↓↓↓
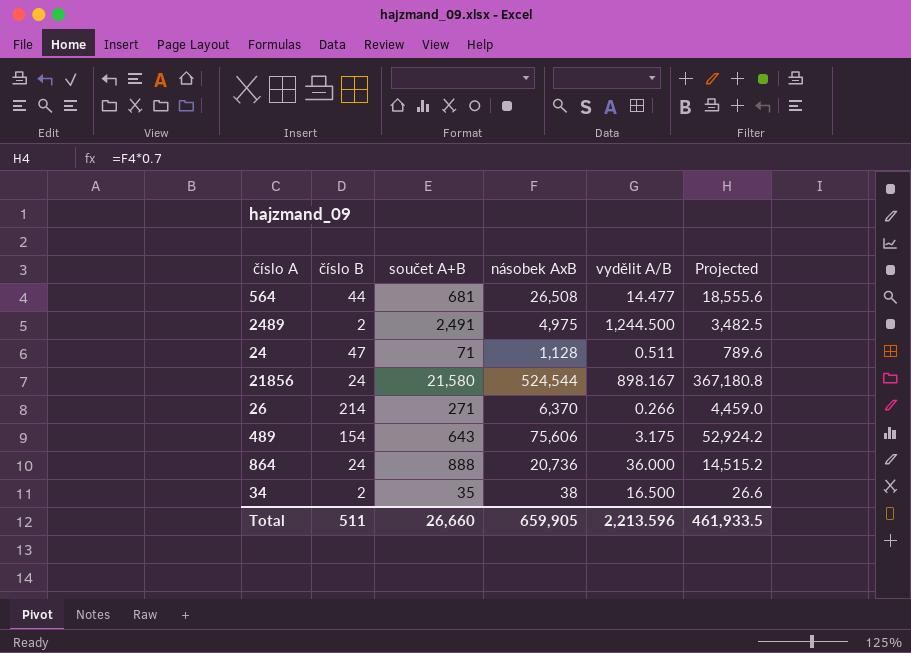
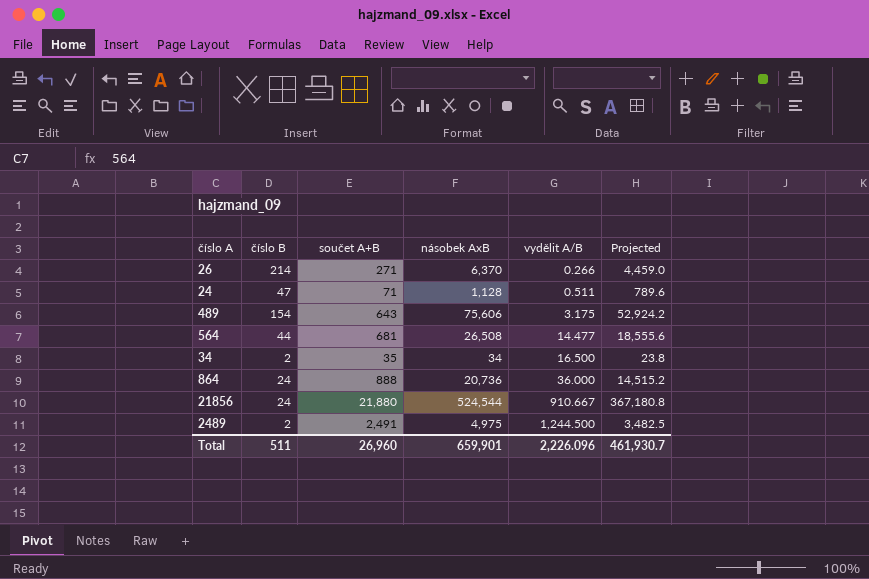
row order: none -> vydělit A/B ascending
34 | násobek AxB: 38 -> 34
34 | Projected: 26.6 -> 23.8
21856 | součet A+B: 21,580 -> 21,880
21856 | vydělit A/B: 898.167 -> 910.667
Total | součet A+B: 26,660 -> 26,960
Total | násobek AxB: 659,905 -> 659,901
Total | vydělit A/B: 2,213.596 -> 2,226.096
Total | Projected: 461,933.5 -> 461,930.7

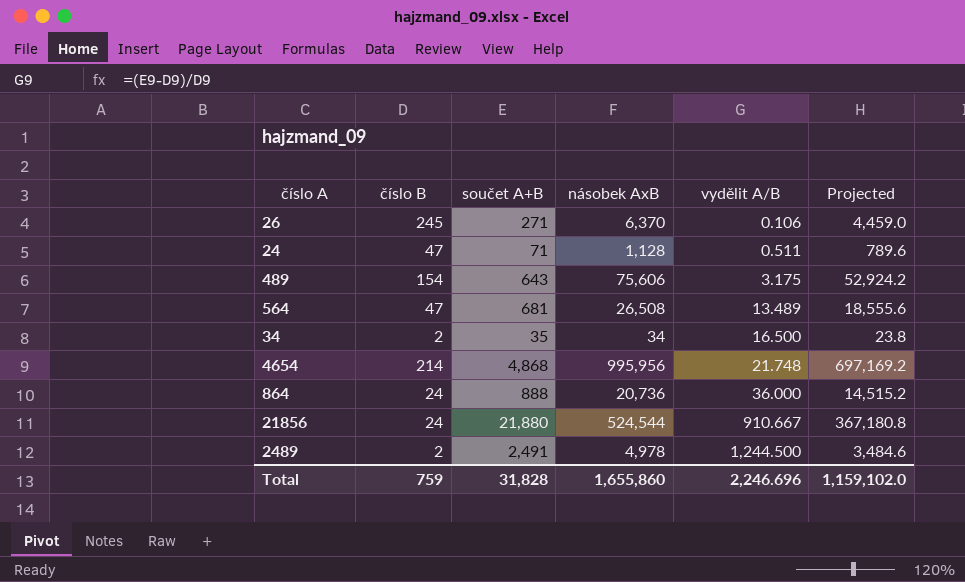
26 | číslo B: 214 -> 245
26 | vydělit A/B: 0.266 -> 0.106
564 | číslo B: 44 -> 47
564 | vydělit A/B: 14.477 -> 13.489
row 4654: none -> 214 | 4,868 | 995,956 | 21.748 | 697,169.2
2489 | násobek AxB: 4,975 -> 4,978
2489 | Projected: 3,482.5 -> 3,484.6
Total | číslo B: 511 -> 759
Total | součet A+B: 26,960 -> 31,828
Total | násobek AxB: 659,901 -> 1,655,860
Total | vydělit A/B: 2,226.096 -> 2,246.696
Total | Projected: 461,930.7 -> 1,159,102.0

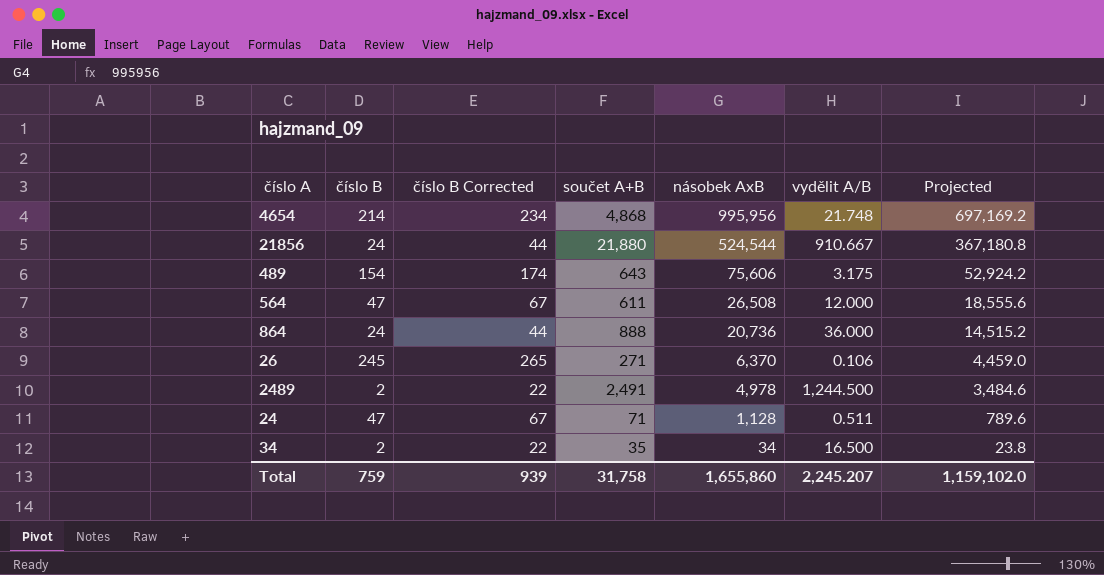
row order: vydělit A/B ascending -> násobek AxB descending
column číslo B Corrected | formula: none -> [číslo B] + 20
564 | součet A+B: 681 -> 611
564 | vydělit A/B: 13.489 -> 12.000
Total | součet A+B: 31,828 -> 31,758
Total | vydělit A/B: 2,246.696 -> 2,245.207

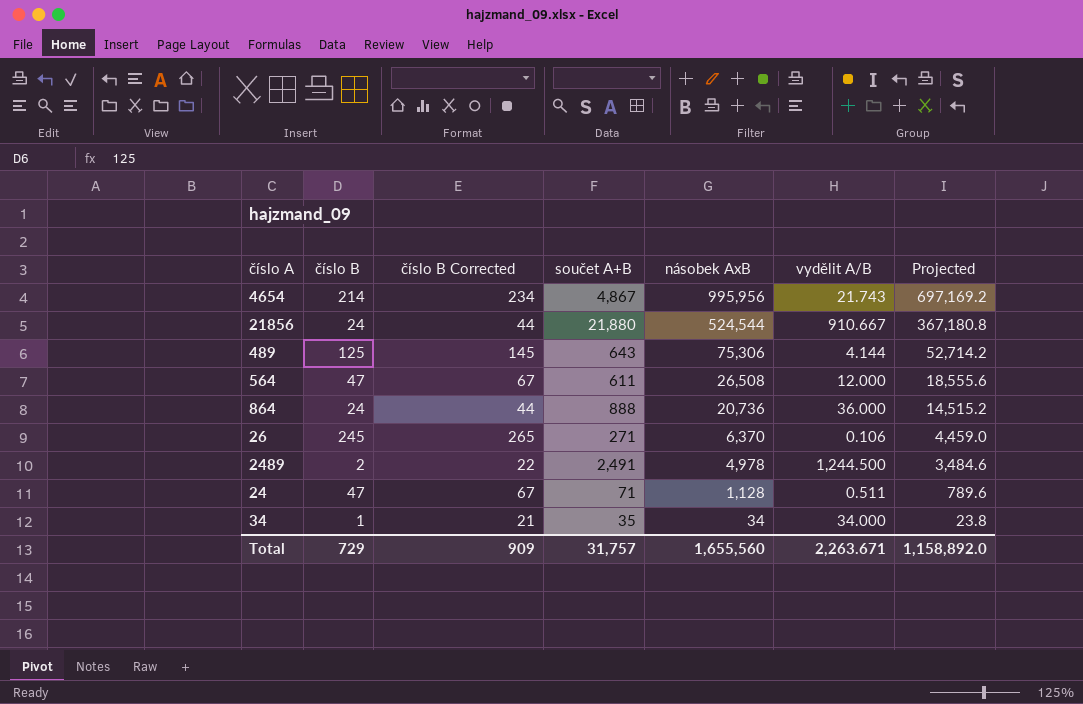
4654 | součet A+B: 4,868 -> 4,867
4654 | vydělit A/B: 21.748 -> 21.743
489 | číslo B: 154 -> 125
489 | číslo B Corrected: 174 -> 145
489 | násobek AxB: 75,606 -> 75,306
489 | vydělit A/B: 3.175 -> 4.144
489 | Projected: 52,924.2 -> 52,714.2
34 | číslo B: 2 -> 1
34 | číslo B Corrected: 22 -> 21
34 | vydělit A/B: 16.500 -> 34.000
Total | číslo B: 759 -> 729
Total | číslo B Corrected: 939 -> 909
Total | součet A+B: 31,758 -> 31,757
Total | násobek AxB: 1,655,860 -> 1,655,560
Total | vydělit A/B: 2,245.207 -> 2,263.671
Total | Projected: 1,159,102.0 -> 1,158,892.0

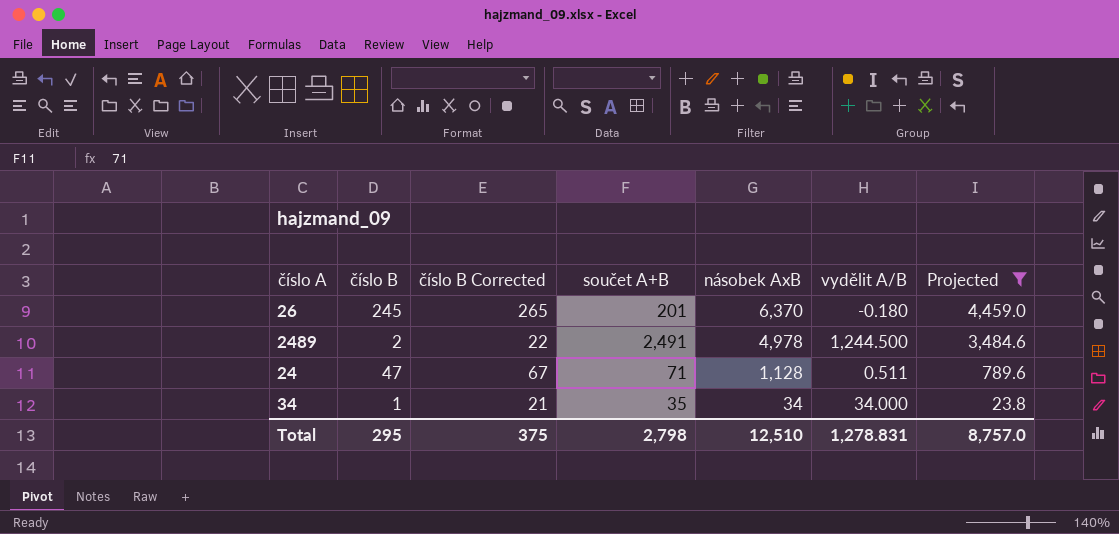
filter: none -> Projected <= 4,459.0
26 | součet A+B: 271 -> 201
26 | vydělit A/B: 0.106 -> -0.180
Total | číslo B: 729 -> 295
Total | číslo B Corrected: 909 -> 375
Total | součet A+B: 31,757 -> 2,798
Total | násobek AxB: 1,655,560 -> 12,510
Total | vydělit A/B: 2,263.671 -> 1,278.831
Total | Projected: 1,158,892.0 -> 8,757.0

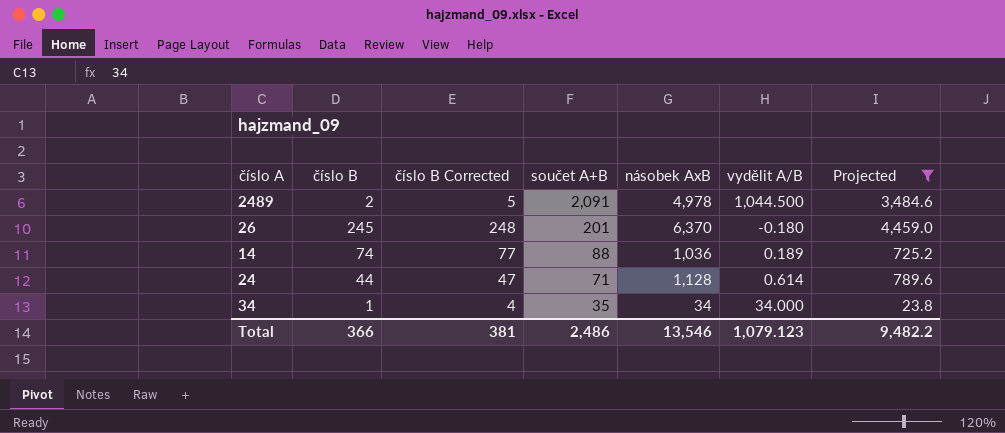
row order: násobek AxB descending -> součet A+B descending
column číslo B Corrected | formula: [číslo B] + 20 -> [číslo B] + 3
2489 | součet A+B: 2,491 -> 2,091
2489 | vydělit A/B: 1,244.500 -> 1,044.500
row 14: none -> 74 | 77 | 88 | 1,036 | 0.189 | 725.2
24 | číslo B: 47 -> 44
24 | vydělit A/B: 0.511 -> 0.614
Total | číslo B: 295 -> 366
Total | číslo B Corrected: 375 -> 381
Total | součet A+B: 2,798 -> 2,486
Total | násobek AxB: 12,510 -> 13,546
Total | vydělit A/B: 1,278.831 -> 1,079.123
Total | Projected: 8,757.0 -> 9,482.2

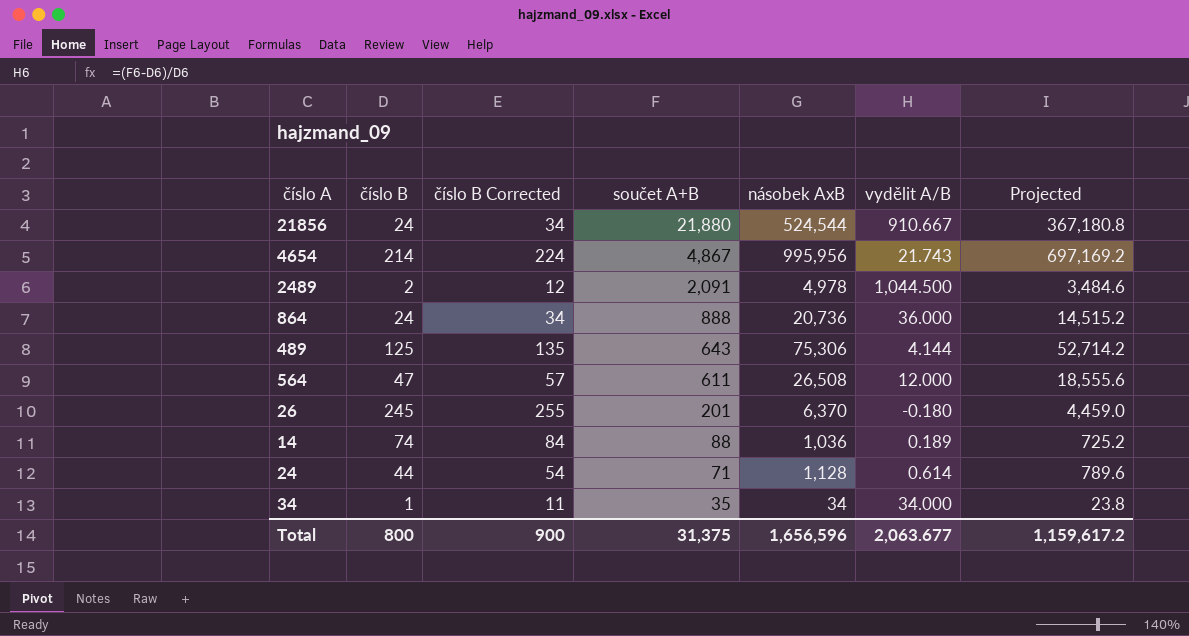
filter: Projected <= 4,459.0 -> none
column číslo B Corrected | formula: [číslo B] + 3 -> [číslo B] + 10
Total | číslo B: 366 -> 800
Total | číslo B Corrected: 381 -> 900
Total | součet A+B: 2,486 -> 31,375
Total | násobek AxB: 13,546 -> 1,656,596
Total | vydělit A/B: 1,079.123 -> 2,063.677
Total | Projected: 9,482.2 -> 1,159,617.2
↑↑↑
§ **PROBLEM**
Copy exactly the material above from the line with "filter: none -> Projected <= 4,459.0" to the line with "Total | násobek AxB: 13,546 -> 1,656,596", ends included, and nothing else. Leave out any picture.

§ **TASK RESULT**
filter: none -> Projected <= 4,459.0
26 | součet A+B: 271 -> 201
26 | vydělit A/B: 0.106 -> -0.180
Total | číslo B: 729 -> 295
Total | číslo B Corrected: 909 -> 375
Total | součet A+B: 31,757 -> 2,798
Total | násobek AxB: 1,655,560 -> 12,510
Total | vydělit A/B: 2,263.671 -> 1,278.831
Total | Projected: 1,158,892.0 -> 8,757.0

row order: násobek AxB descending -> součet A+B descending
column číslo B Corrected | formula: [číslo B] + 20 -> [číslo B] + 3
2489 | součet A+B: 2,491 -> 2,091
2489 | vydělit A/B: 1,244.500 -> 1,044.500
row 14: none -> 74 | 77 | 88 | 1,036 | 0.189 | 725.2
24 | číslo B: 47 -> 44
24 | vydělit A/B: 0.511 -> 0.614
Total | číslo B: 295 -> 366
Total | číslo B Corrected: 375 -> 381
Total | součet A+B: 2,798 -> 2,486
Total | násobek AxB: 12,510 -> 13,546
Total | vydělit A/B: 1,278.831 -> 1,079.123
Total | Projected: 8,757.0 -> 9,482.2

filter: Projected <= 4,459.0 -> none
column číslo B Corrected | formula: [číslo B] + 3 -> [číslo B] + 10
Total | číslo B: 366 -> 800
Total | číslo B Corrected: 381 -> 900
Total | součet A+B: 2,486 -> 31,375
Total | násobek AxB: 13,546 -> 1,656,596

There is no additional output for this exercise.